[Stored dataset items]
-- Opening Marker --

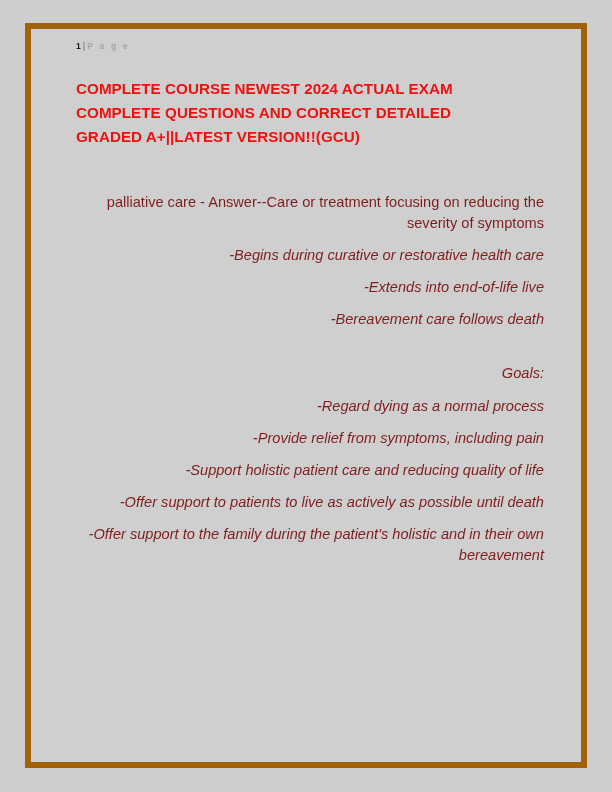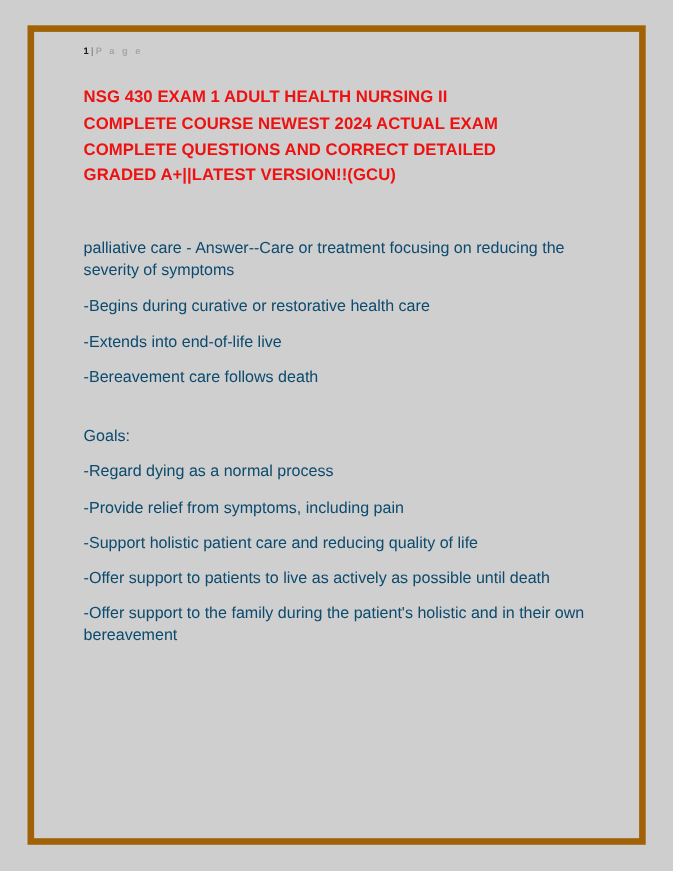--- a/index.html
+++ b/index.html
@@ -62,38 +62,38 @@
     letter-spacing: 0.05px;
     margin: 0;
     width: 455px;
   }
 
   .title-gap { height: 44px; }
 
   
   .body-block p {
     margin: 0 0 0 0;
-    color: #0c4a6e;
+    color: #7f1d1d;
     font-size: 14.6px;
     line-height: 20.2px;
     width: 468px;
+    text-align: right;
   }
-  .body-block p + p { margin-top: 12px; }
+  .body-block p + p { margin-top: 12px; font-style: italic; }
   .body-block p.spacer-before { margin-top: 34px; }
 </style>
 </head>
 <body>
 
 <div id="page-frame">
   <div id="page-inner">
 
     <div class="page-header"><span class="pg-num">1</span><span class="pg-bar">|</span><span class="pg-word">P a g e</span></div>
 
     <div class="doc-title">
-      <div>NSG 430 EXAM 1 ADULT HEALTH NURSING II</div>
       <div>COMPLETE COURSE NEWEST 2024 ACTUAL EXAM</div>
       <div>COMPLETE QUESTIONS AND CORRECT DETAILED</div>
       <div>GRADED A+||LATEST VERSION!!(GCU)</div>
     </div>
 
     <div class="title-gap"></div>
 
     <div class="body-block">
       <p>palliative care - Answer--Care or treatment focusing on reducing the severity of symptoms</p>
       <p>-Begins during curative or restorative health care</p>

-- Closing Marker --

== Brief ==
Look back at the entries above. Retype the line with "12px; font-style: italic;", the line with "<div>COMPLETE COURSE NEWEST", and all lines in between.

== Solution to the problem ==
+  .body-block p + p { margin-top: 12px; font-style: italic; }
   .body-block p.spacer-before { margin-top: 34px; }
 </style>
 </head>
 <body>
 
 <div id="page-frame">
   <div id="page-inner">
 
     <div class="page-header"><span class="pg-num">1</span><span class="pg-bar">|</span><span class="pg-word">P a g e</span></div>
 
     <div class="doc-title">
-      <div>NSG 430 EXAM 1 ADULT HEALTH NURSING II</div>
       <div>COMPLETE COURSE NEWEST 2024 ACTUAL EXAM</div>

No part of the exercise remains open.